Think of them as repository or remote database which you can query by
sending search string from your own little program. In this particular
example, we will take help from Open Movie Database (OMDB) website
which gives an API key to registered users for downloading information
about movies. Because it is a free service, they have a restriction of
1000 requests per day. Note, you have to register on their website and
get your own API key for making request from your Python program.
The
data obtained from this API service comes back as a JSON file.
Therefore, we need to parse/convert the JSON file into a Python object,
which we can work with easily.
Python json module
JSON (JavaScript Object Notation)
is a lightweight data-interchange format. It is easy for humans to read
and write. It is easy for machines to parse and generate. It is based
on a subset of the JavaScript Programming Language, Standard ECMA-262 3rd Edition — December 1999.
JSON is a text format that is completely language independent but uses
conventions that are familiar to programmers of the C-family of
languages, including C, C++, C#, Java, JavaScript, Perl, Python, and
many others. These properties make JSON an ideal data-interchange
language.
The json library
can parse JSON pages from strings or files. The library parses JSON
into a Python dictionary or list. It can also convert Python
dictionaries or lists into JSON strings. It is an extremely useful
module and very simple to learn. This module is likely to be used in any
Python based web data analytics program as the majority of webpages
nowadays use JSON as primary object type while returning data.
Python OS module
This
module provides a portable way of using operating system dependent
functionality. If you just want to read or write a file see
open()
, if you want to manipulate paths, see the os.path
module, and if you want to read all the lines in all the files on the command line see the fileinput
module. For creating temporary files and directories see the tempfile
module, and for high-level file and directory handling see the shutil
module. In this demo, we will use OS module methods for checking existing directory and manipulate files to save some data.SQLite and Python SQLite3
SQLite
is a C library that provides a lightweight disk-based database that
doesn’t require a separate server process and allows accessing the
database using a nonstandard variant of the SQL query language. Some
applications can use SQLite for internal data storage. It’s also
possible to prototype an application using SQLite and then port the code
to a larger database such as PostgreSQL or Oracle. The sqlite3 module of Python provides a SQL interface compliant with the DB-API 2.0 specification.
Main Flow of the Program
The flow of the program is shown below. Please note that the boiler plate code is available in my Github repository. Please download/fork/star if you like it.
The
basic idea is to send request to external API with a movie title that
is entered by the user. The program then tries to download the data and
if successful, prints it out.
def search_movie(title): if len(title) < 1 or title==’quit’: print(“Goodbye now…”) return None
try: url = serviceurl + urllib.parse.urlencode({‘t’: title})+apikey print(f’Retrieving the data of “{title}” now… ‘) uh = urllib.request.urlopen(url) data = uh.read() json_data=json.loads(data) if json_data[‘Response’]==’True’: print_json(json_data)

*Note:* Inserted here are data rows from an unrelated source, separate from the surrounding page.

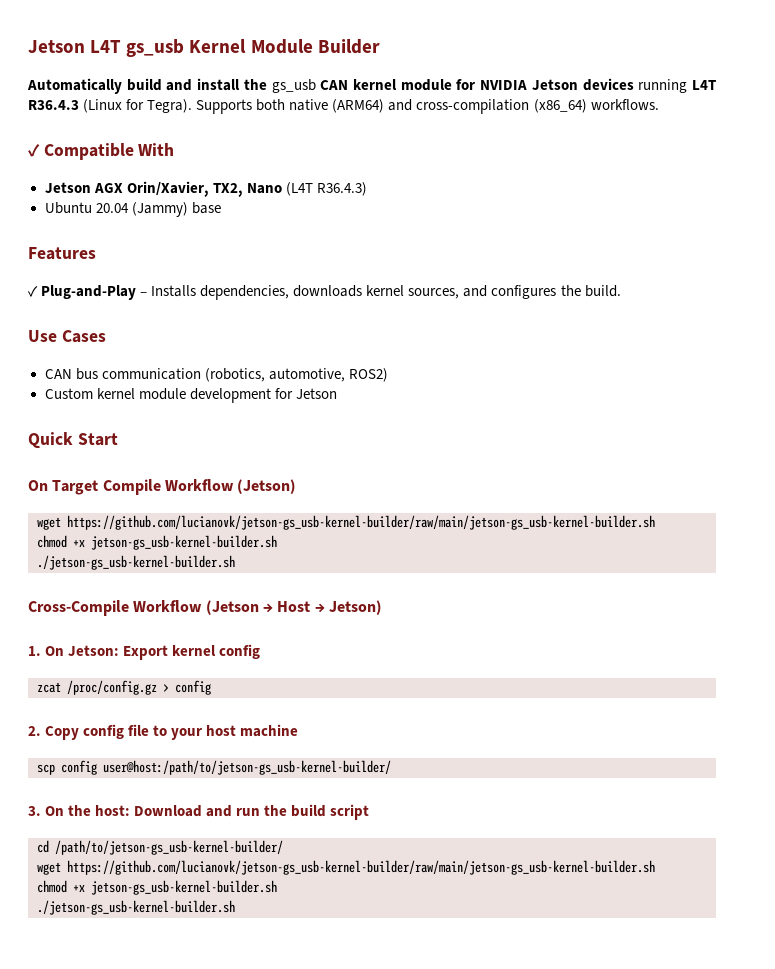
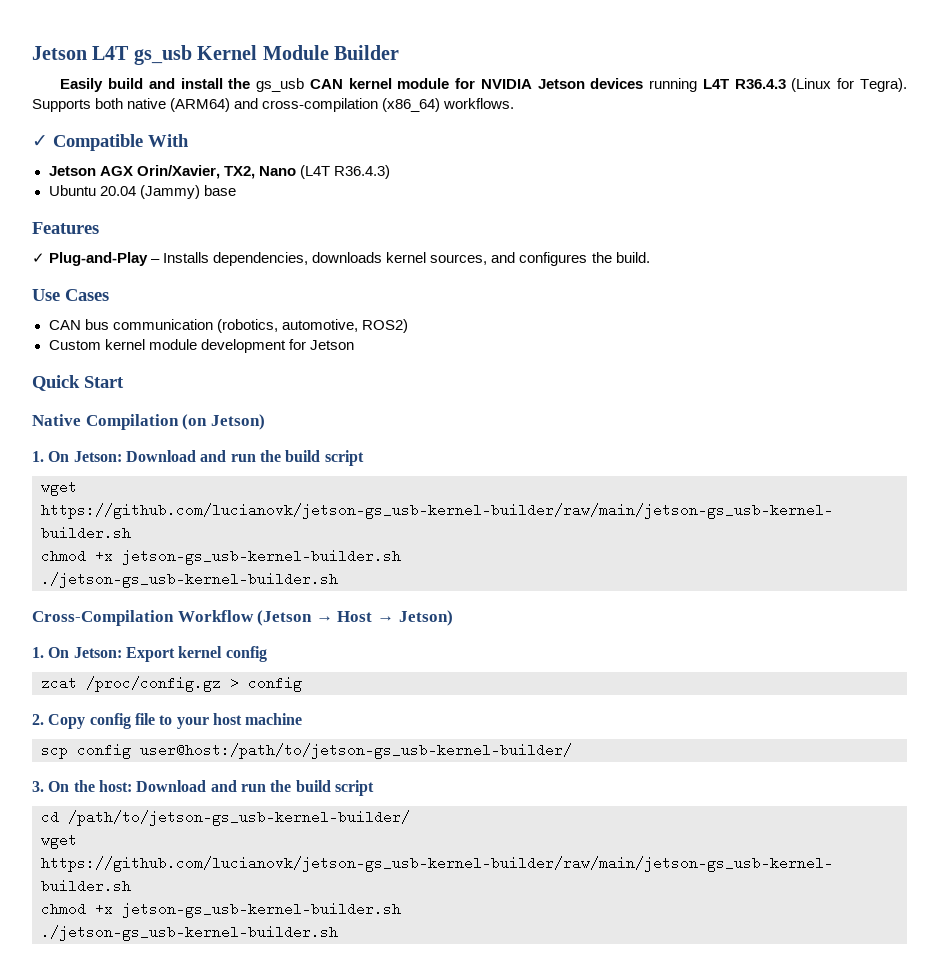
- Automatically build and install the gs_usb CAN kernel module for NVIDIA Jetson devices running L4T R36.4.3 (Linux for Tegra).
+ Easily build and install the gs_usb CAN kernel module for NVIDIA Jetson devices running L4T R36.4.3 (Linux for Tegra).
- On Target Compile Workflow (Jetson)
+ Native Compilation (on Jetson)
+ 1. On Jetson: Download and run the build script
- Cross-Compile Workflow (Jetson → Host → Jetson)
+ Cross-Compilation Workflow (Jetson → Host → Jetson)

except urllib.error.URLError as e: print(f"ERROR: {e.reason}")
Just for example, the JSON file looks like following,
If
the program finds a link to an image file for the poster of the movie,
it asks the user if (s)he wants to download it. If user says OK, it
downloads the image file to a local directory with the movie title as
file name.
# Asks user whether to download the poster of the movie if json_data['Poster']!='N/A': poster_yes_no=input ('Poster of this movie can be downloaded. Enter "yes" or "no": ').lower() if poster_yes_no=='yes': save_poster(json_data)
Next,
it asks the user if (s)he wants to save some basic information about
the movie in a local database. If user gives the nod, it creates or
inserts into a SQLite database a subset of the downloaded movie
information.
#Asks user whether to save the movie information in a local database
save_database_yes_no=input ('Save the movie info in a local database? Enter "yes" or "no": ').lower()
if save_database_yes_no=='yes': save_in_database(json_data)
Here is the function definition to save in the database.
The notebook also contains a function to save the information in an Excel file from an existing database.
A word about the secret API key
You
will notice that the program uses a secret API key for accessing the
data. This key can be obtained freely by going to OMDB website and be
used for up to 1000 times a day. It is a very common practice to use a
secret (user-specific) key for web scraping. The way I protect the
integrity of my personal API key is that I create a small JSON file in
the same directory of the Jupyter notebook, called APIkeys.json.
The content of this file is hidden from the external user who will see
my code. My Jupyter notebook reads this JSON file as a dictionary and
copies the key corresponding to the movie website and appends that to
the encoded URL request string that is sent by the
urllib.request
method.with open(‘APIkeys.json’) as f: keys = json.load(f) omdbapi = keys[‘OMDBapi’]
serviceurl = 'http://www.omdbapi.com/?' apikey = '&apikey='+omdbapi
Summary
This
article goes over a demo Python notebook to illustrate how to retrieve
basic information about movies using a free API service and to save the
movie posters and the downloaded information in a lightweight SQLite
database.
Above all, it demonstrates simple utilization of Python libraries such as urllib, json, and sqlite3, which are extremely useful (and powerful) tools for data analytics/ web data mining tasks.
I
hope readers can benefit from the provided Notebook file and build upon
it as per their own requirement and imagination. For more web data
analytics notebooks, please see my repository.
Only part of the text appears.